Le mercato stéphanois s’annonçait animé autour du cas Zuriko Davitashvili. L’international géorgien, l’un des grands artisans de la remontée de l’ASSE, semblait promis à un départ estival. Mais le scénario a pris un tour inattendu ces derniers jours.
Besiktas, présenté comme l’un des candidats les plus sérieux, a finalement bouclé l’arrivée de Leandro Trossard pour environ 18 millions d’euros. De son côté, l’Atalanta, également annoncée sur les rangs, avance désormais sur la piste de Kerim Alajbegović, pour lequel une offre de 25 millions d’euros hors bonus aurait été formulée. Deux dossiers qui se referment presque au même moment, privant Davitashvili de ses deux débouchés les plus concrets.
En cause, selon Football365 : les exigences financières de l’ASSE. Le club stéphanois réclamerait au moins 20 millions d’euros pour lâcher son ailier, un montant nettement supérieur à sa valeur marchande estimée autour de 12 millions d’euros. Une position qui aurait dissuadé les deux prétendants d’aller plus loin dans les négociations.
Cette fermeté s’explique par le profil du joueur.

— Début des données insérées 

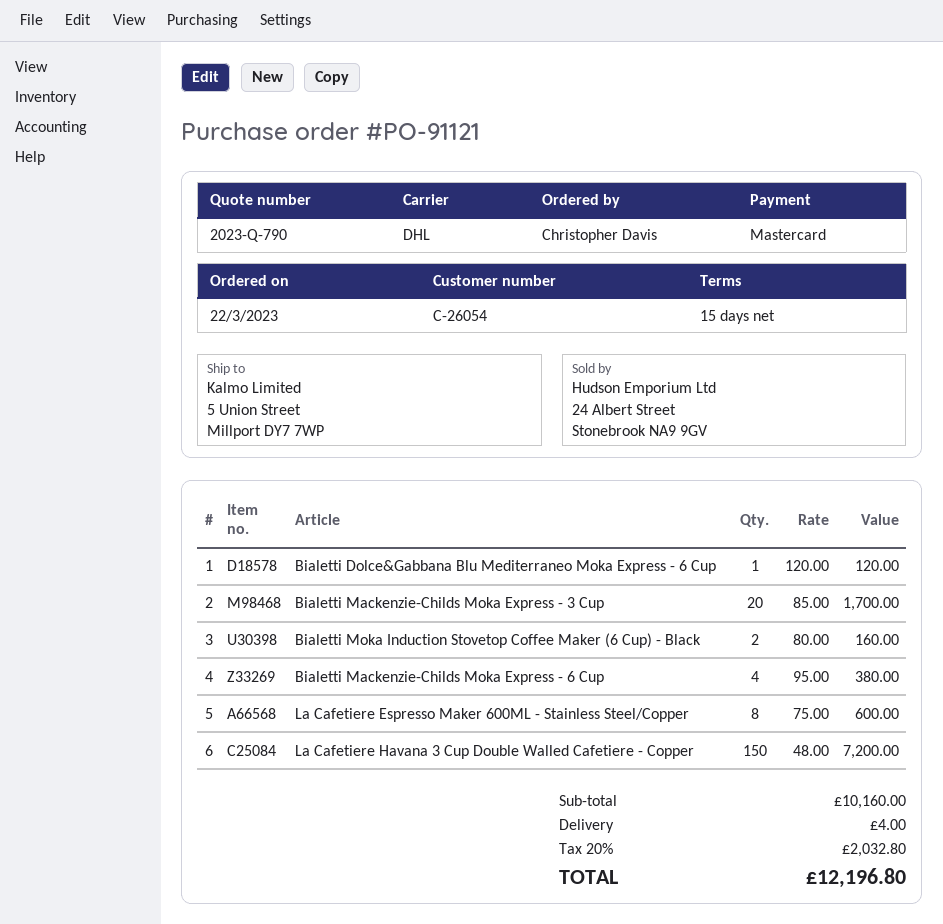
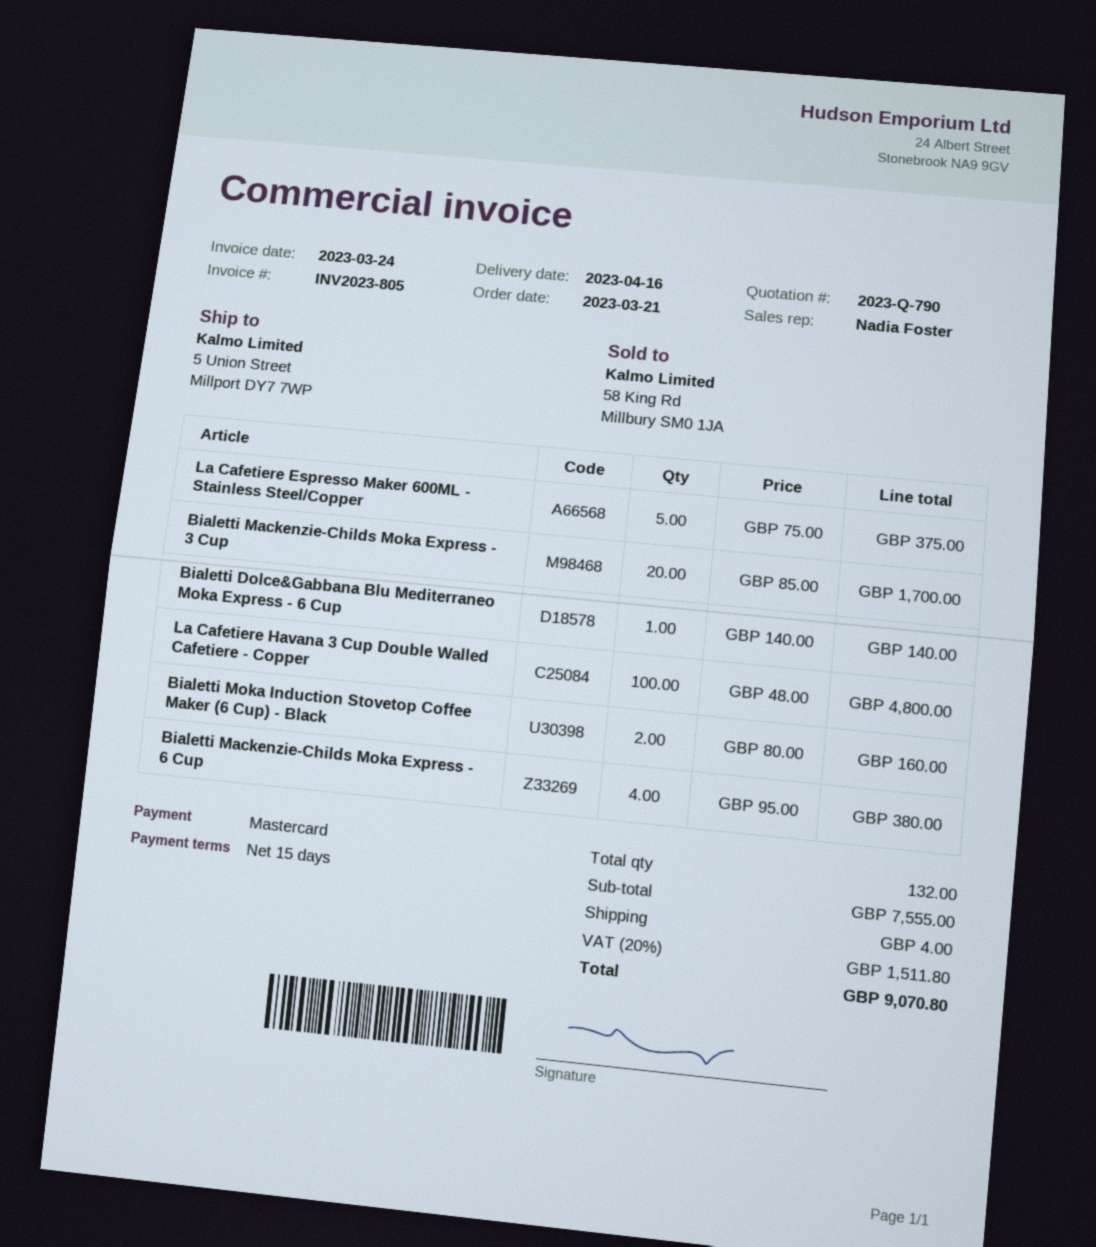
order date: 2023-03-22 -> 2023-03-21
Bialetti Dolce&Gabbana Blu Mediterraneo Moka Express - 6 Cup: 1 x 120.00 = 120.00 -> 1 x 140.00 = 140.00
La Cafetiere Espresso Maker 600ML - Stainless Steel/Copper: 8 x 75.00 = 600.00 -> 5 x 75.00 = 375.00
La Cafetiere Havana 3 Cup Double Walled Cafetiere - Copper: 150 x 48.00 = 7200.00 -> 100 x 48.00 = 4800.00
subtotal: 10160.00 -> 7555.00
tax: 20% = 2032.80 -> 20% = 1511.80
total: 12196.80 -> 9070.80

Recruté à Bordeaux pour une somme comprise entre cinq et six millions d’euros, Davitashvili est sous contrat jusqu’en 2028 avec Saint-Étienne. Après neuf buts inscrits lors de sa première saison en Ligue 1, il a franchi un palier la saison dernière en Ligue 2 avec 14 réalisations et cinq passes décisives. De quoi convaincre les dirigeants stéphanois de ne pas céder leur meilleur atout offensif au rabais.
Le problème, c’est que le temps joue contre l’ASSE. Le club a déjà recruté cinq joueurs cet été pour un investissement proche de huit millions d’euros, sans avoir encore réalisé la vente majeure censée équilibrer ces dépenses. Plus les semaines passent sans offre à la hauteur des attentes stéphanoises, plus Davitashvili risque de rester dans le Forez, faute d’acheteur prêt à aligner les 20 millions réclamés.